Bracketed information [xxx] does not appear on the label.


[SL30 - Section #5 introduction label]

Step 5: Consequences

"Lighting has finally arrived."
Don Thomas, former Sylvania engineer, 1996

Lighting considerations are now an integral part of the design of houses, offices, factories, and (look around you) museums. Architects and engineers consider not only light levels but also heat generation and long-term costs. And, increasingly, they consider energy conservation. In Thomas's words, they consider the whole building as an energy-saving box.

The question for this exhibition is to what extent can this be considered a new "revolution. In the first section we suggest that Edison's invention (with help from many others) led to two dramatic changes. One was our complete control over interior lighting. The second was a network that brought electricity into homes and offices and made it economical to introduce a wide variety of electrical appliances and fixtures.

For this second section of the exhibit we would like you to consider two additional changes, still in process. One is the control we are achieving over exterior light. The second is the degree to which lighting is contributing to our understanding of the importance of energy conservation.


[GL31 - combined information and credit label]

Exterior Lighting

"Some people want a lot of light and others don't."
Robert Levin, OSRAM SYLVANIA scientist, 1997

High-efficiency lamps have made it practical to convert night into day in shopping malls, football stadiums (C), parking lots, filling stations, barnyards.

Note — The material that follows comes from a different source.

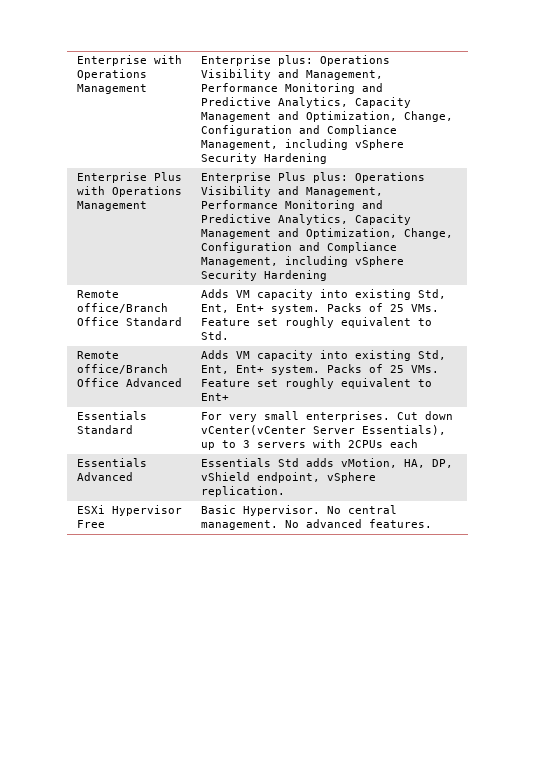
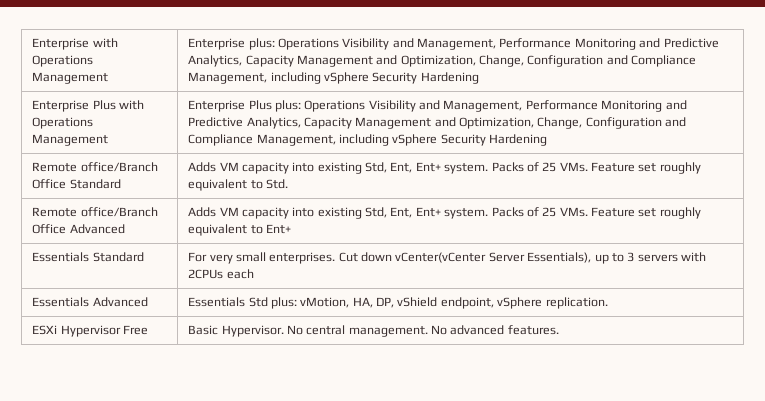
[305,458,334,467] adds -> [270,297,297,309] plus:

Not everybody thinks all of this is necessary or desirable (D). But the changes in our lives have been significant.

Photos:

Mural: "North America from Space," about 1990, from the International Dark-Sky Association

  1. Lighting the Golden Gate Bridge, about 1980, from General Electric Lighting Co.
  2. Lighting a shipping-dock in Richmond, Virginia, 1974, from General Electric Lighting Co.
  3. Lighting Arrowhead Stadium, Kansas City, Missouri, 1972, from General Electric Lighting Co.
  4. Street-lighting the side of an apartment building, about 1990, from the International Dark-Sky Association

Webnote 10-1
[Exterior lighting information]


[GL32 - combined information and credit label]
[G-78 - Graph of efficacies of various light sources over time]

Energy Conservation

"When the well's dry, we know the worth of water."
Benjamin Franklin, in Poor Richard's Almanac, 1746

As Franklin experimented with static and lightning, he could not have imagined a day when Poor Richard's truism would apply to electricity. We, however, are reminded of the worth of electric power whenever the lights suddenly go out. In 1998 nearly 70 percent of US electricity was generated using nonrenewable fuels, and we've seen what happens to the worth of oil when wells go dry.

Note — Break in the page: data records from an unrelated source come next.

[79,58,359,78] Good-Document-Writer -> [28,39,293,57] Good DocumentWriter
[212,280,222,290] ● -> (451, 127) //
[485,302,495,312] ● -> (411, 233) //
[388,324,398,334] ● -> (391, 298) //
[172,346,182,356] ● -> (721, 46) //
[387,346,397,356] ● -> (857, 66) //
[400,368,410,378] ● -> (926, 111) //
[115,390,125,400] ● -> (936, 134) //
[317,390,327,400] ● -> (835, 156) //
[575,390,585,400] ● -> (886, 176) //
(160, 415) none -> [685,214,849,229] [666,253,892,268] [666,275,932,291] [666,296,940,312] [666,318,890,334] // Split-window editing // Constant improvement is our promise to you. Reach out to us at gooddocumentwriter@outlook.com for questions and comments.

The movement to conserve energy has been driven by several factors: the high cost of new electric generating plants, the oil crisis of 1973, and a moral desire to help conserve the world's limited resources. But in the United States, still a land of abundance, the impact of these factors on individuals is often short lived. Perhaps what is needed is a constant reminder.

Might electric light, our most common and obvious use of energy, provide that reminder? As people begin to make conscious choices about changing light bulbs in their homes, could they develop an instinctive understanding of conservation? If so, it may become second nature to weigh long-term energy savings against short-term costs.

Graphics / Photos:

  1. Graph showing the increase in efficacy of various light sources over time
  2. Full cut-off street-lighting fixture, about 1995, from the International Dark-Sky Association
  3. GE advertisement for efficient fluorescent lamps, about 1985
  4. "Federal Energy Legislation Guide," 1995
  5. Kansas Electric Utilities "Building For the Future" program book, 1993

Webnote 10-2
[Energy conservation information]


[L33.1 & .2 - information labels - computer interactives]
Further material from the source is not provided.